Intrusion Prevention System (IPS) - Aktive Angriffserkennung und -abwehr
An Intrusion Prevention System (IPS) analyzes network traffic in real time and actively blocks detected attacks, unlike an Intrusion Detection System (IDS), which only detects and alerts. IPS modes: inline (packet filtering in the network path), passive (out-of-band) with TCP reset. Detection methods: signature-based (Snort rules), anomaly-based (baseline comparison), behavior-based (UEBA). Integration into NGFW platforms (Palo Alto, Fortinet).
Intrusion Prevention System (IPS) is the active extension of the IDS concept: Instead of merely detecting and reporting attacks, an IPS blocks attack traffic in real time. Modern NGFWs (Next-Generation Firewalls) integrate IPS functionality directly into the firewall architecture, thereby combining perimeter protection with attack blocking.
IDS vs. IPS: Fundamental Difference
IDS vs.
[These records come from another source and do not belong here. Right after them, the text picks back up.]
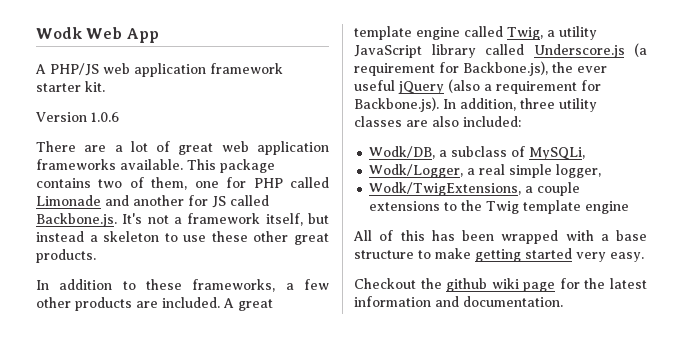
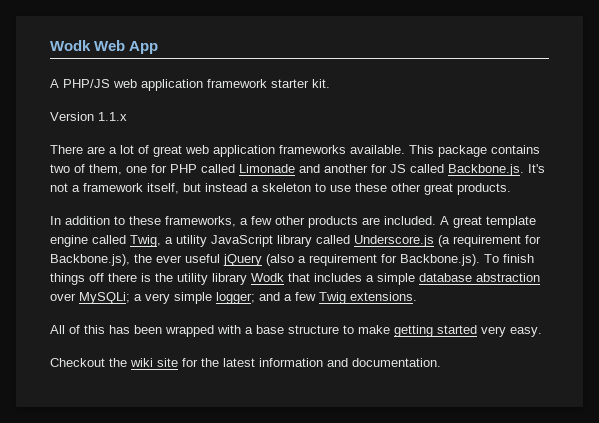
- Version 1.0.6
+ Version 1.1.x
- A great template engine called Twig, a utility JavaScript library called Underscore.js (a requirement for Backbone.js), the ever useful jQuery (also a requirement for Backbone.js). In addition, three utility classes are also included:
- Wodk/DB, a subclass of MySQLi,
- Wodk/Logger, a real simple logger,
- Wodk/TwigExtensions, a couple extensions to the Twig template engine
+ A great template engine called Twig, a utility JavaScript library called Underscore.js (a requirement for Backbone.js), the ever useful jQuery (also a requirement for Backbone.js). To finish things off there is the utility library Wodk that includes a simple database abstraction over MySQLi; a very simple logger; and a few Twig extensions.
- Checkout the github wiki page for the latest information and documentation.
+ Checkout the wiki site for the latest information and documentation.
IPS Comparison:
IDS (Intrusion Detection System):
→ Passive: analyzes traffic as a copy (SPAN port)
→ Detects and reports: no interference with traffic
→ No latency (traffic is not slowed down)
→ False positives: no damage (only false alerts)
→ Deployment: Out-of-Band (separate from the network)
IPS (Intrusion Prevention System):
→ Active: located in the network path (inline)
→ Detects AND blocks: traffic is filtered
→ Minimal latency (packet inspection takes time)
→ False positives: legitimate traffic blocked! → serious
→ Deployment: In-line (between firewall and network)
┌──────────────────────────────────────────┐
│ │
│ Internet → Firewall → [IPS] → Network │ IPS inline
│ ↓ │
│ Drop/Block │
│ │
│ Internet → Firewall → Switch → Network │ IDS out-of-band
│ ↓ │
│ [IDS] │
│ Alert/Log only │
└──────────────────────────────────────────┘
Hybrid approach (recommended):
→ Critical segments: Inline IPS (immediate blocking)
→ Monitoring segments: Out-of-band IDS (no risk of false positives)
→ Modern NGFWs: both in a single device
IPS Detection Methods
Detection engines:
1. Signature-based detection:
→ Known attack patterns in database
→ Snort rules, Suricata rules (open source)
→ Commercial threat intelligence feeds
Snort rule example:
alert tcp any any -> $HOME_NET 22 (
msg:"Possible SSH brute force";
threshold: type threshold, track by_src, count 10, seconds 60;
sid:10001; rev:1;
)
Advantages: low false positive rate for known attacks
Disadvantages: blind to zero-days and new attack methods
2. Anomaly-based detection:
→ Baseline: normal behavior (volumes, protocols, connections)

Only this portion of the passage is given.